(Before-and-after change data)
************

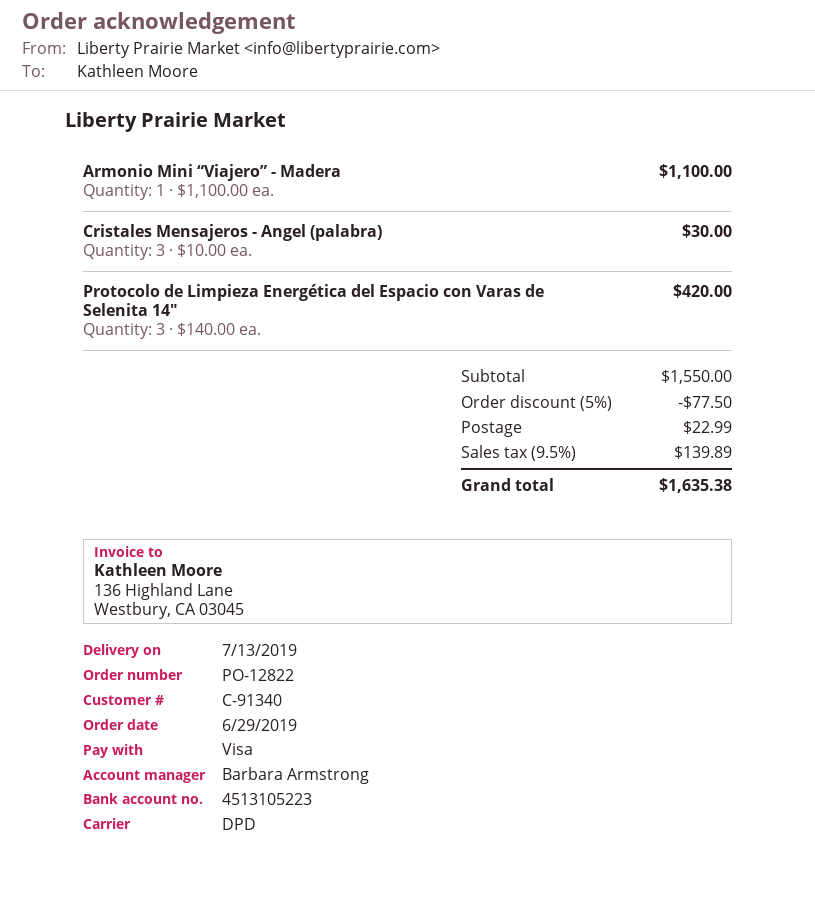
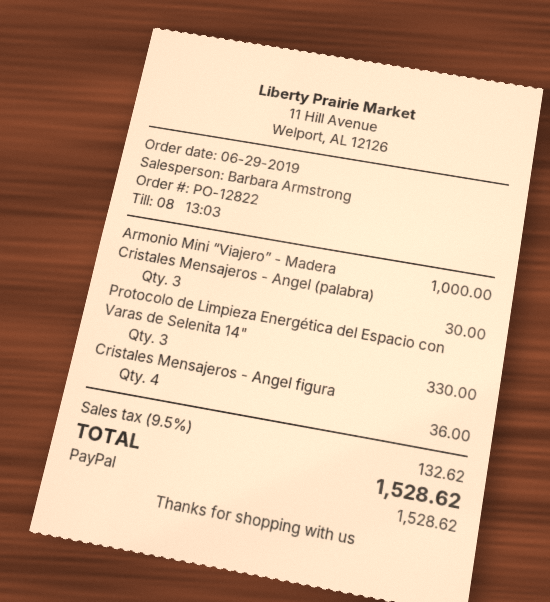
payment method: Visa -> PayPal
Armonio Mini “Viajero” - Madera: 1 for 1100.00 -> 1 for 1000.00
Protocolo de Limpieza Energética del Espacio con Varas de Selenita 14": 3 for 420.00 -> 3 for 330.00
Cristales Mensajeros - Angel figura: none -> 4 for 36.00
discount: 5% = 77.50 -> none
shipping: 22.99 -> none
tax: 9.5% = 139.89 -> 9.5% = 132.62
total: 1635.38 -> 1528.62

************

Exactly what appears in the records above must be returned, apart from the pictures.

RESULT FOR THIS EXERCISE:
payment method: Visa -> PayPal
Armonio Mini “Viajero” - Madera: 1 for 1100.00 -> 1 for 1000.00
Protocolo de Limpieza Energética del Espacio con Varas de Selenita 14": 3 for 420.00 -> 3 for 330.00
Cristales Mensajeros - Angel figura: none -> 4 for 36.00
discount: 5% = 77.50 -> none
shipping: 22.99 -> none
tax: 9.5% = 139.89 -> 9.5% = 132.62
total: 1635.38 -> 1528.62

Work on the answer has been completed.